Exercise brief: Beneath this task are records; print exactly the stretch of them from the line with "font-weight: normal ->" through the line with "text: Moderately ->", both ends included.

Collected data
───

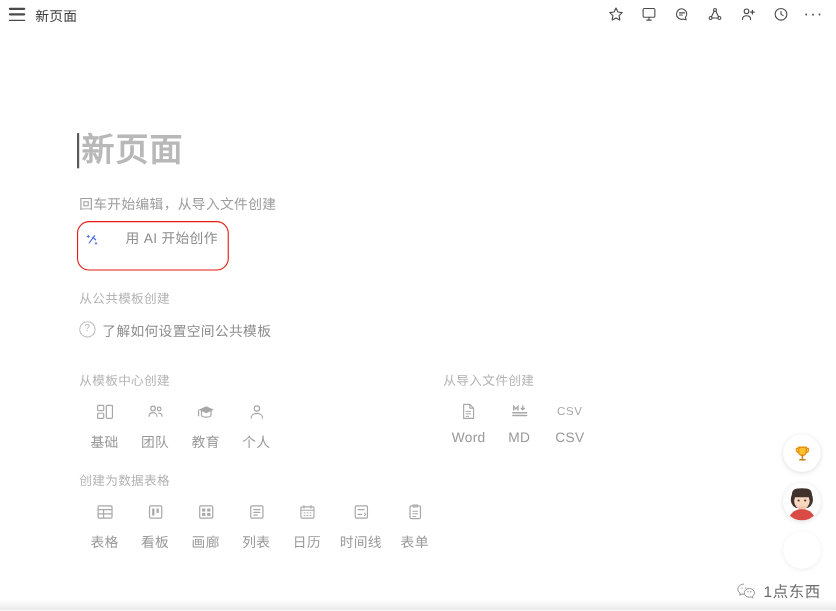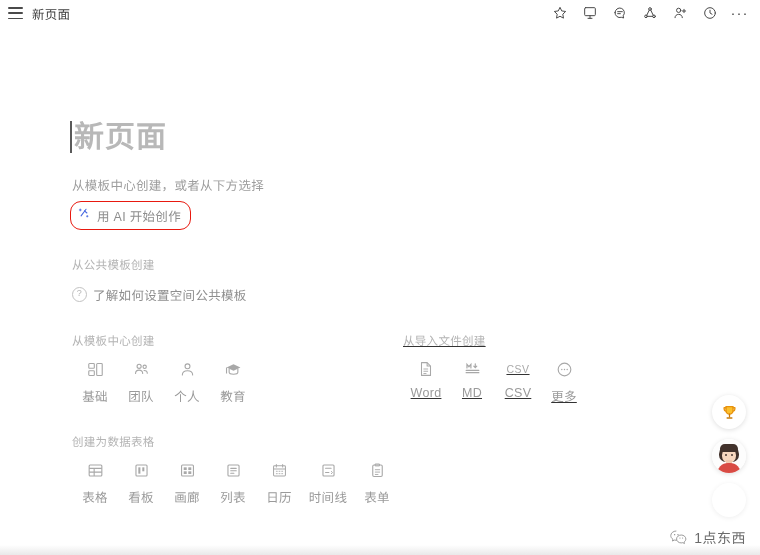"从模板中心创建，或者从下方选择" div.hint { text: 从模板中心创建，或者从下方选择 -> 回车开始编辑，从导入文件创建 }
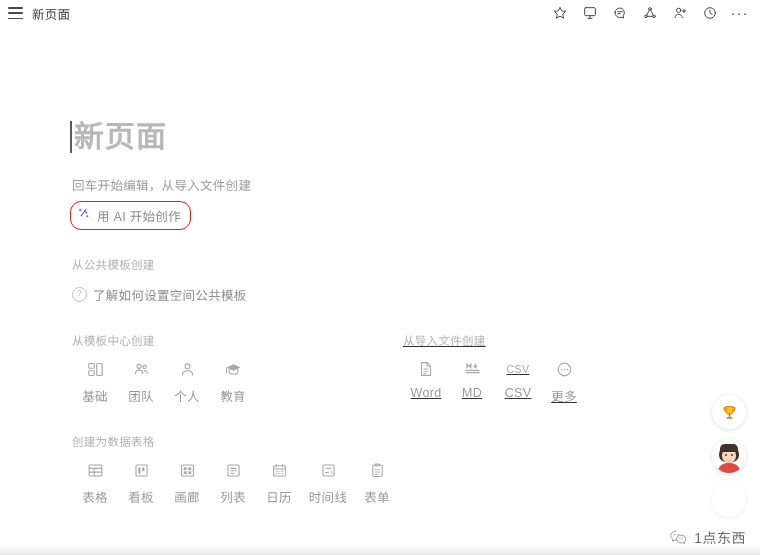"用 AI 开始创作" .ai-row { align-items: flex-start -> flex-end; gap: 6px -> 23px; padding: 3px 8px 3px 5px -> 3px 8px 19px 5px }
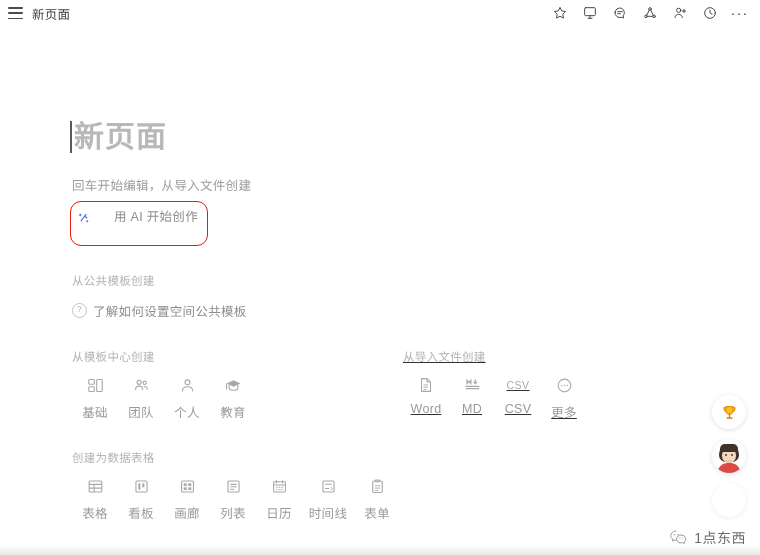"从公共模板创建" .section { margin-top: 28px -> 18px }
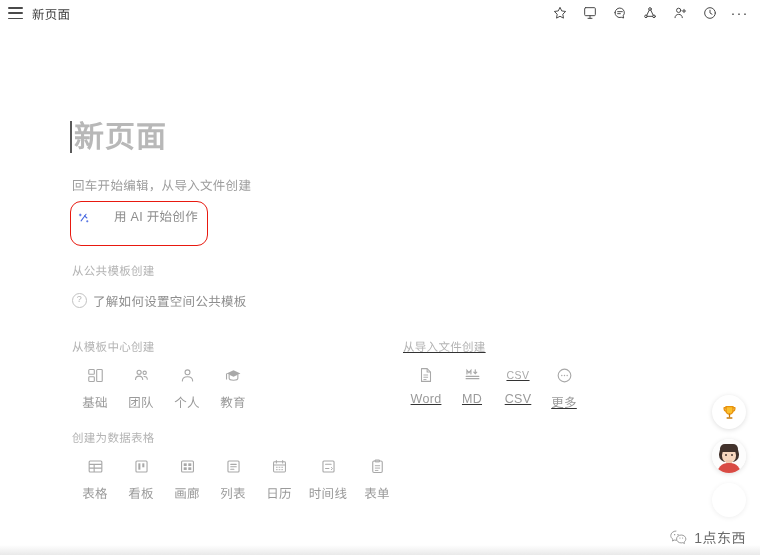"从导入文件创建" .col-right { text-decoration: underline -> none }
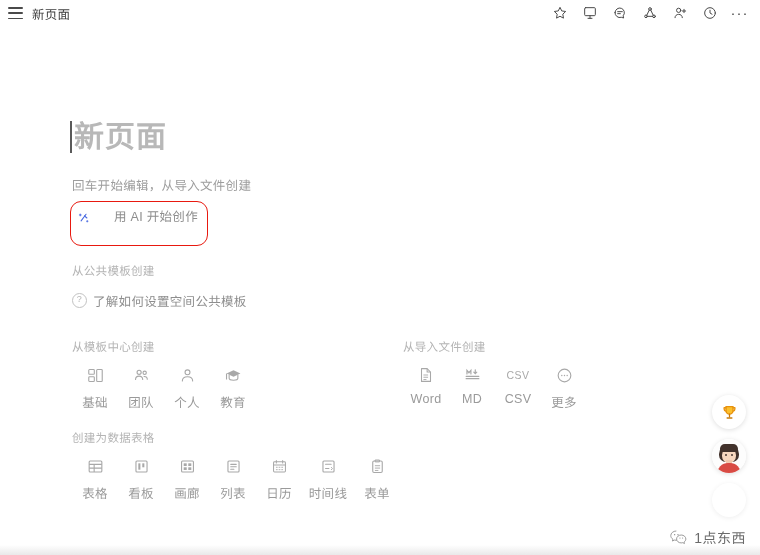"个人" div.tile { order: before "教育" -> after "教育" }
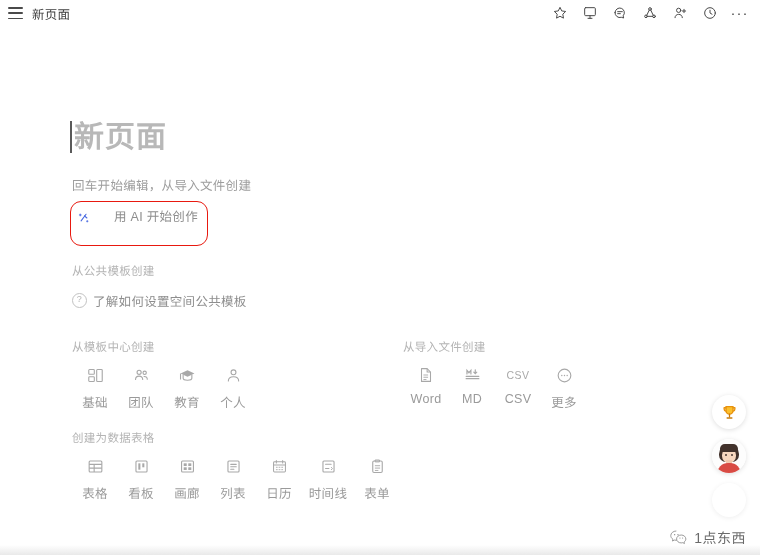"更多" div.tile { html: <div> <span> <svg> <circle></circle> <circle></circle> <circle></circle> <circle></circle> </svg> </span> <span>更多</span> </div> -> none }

───

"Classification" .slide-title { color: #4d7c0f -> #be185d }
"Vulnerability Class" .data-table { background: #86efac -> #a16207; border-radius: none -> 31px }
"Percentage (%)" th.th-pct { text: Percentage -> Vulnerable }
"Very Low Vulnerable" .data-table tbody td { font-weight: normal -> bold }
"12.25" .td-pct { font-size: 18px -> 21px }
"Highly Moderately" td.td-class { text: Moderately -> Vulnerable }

───

Result of this exercise:
"Very Low Vulnerable" .data-table tbody td { font-weight: normal -> bold }
"12.25" .td-pct { font-size: 18px -> 21px }
"Highly Moderately" td.td-class { text: Moderately -> Vulnerable }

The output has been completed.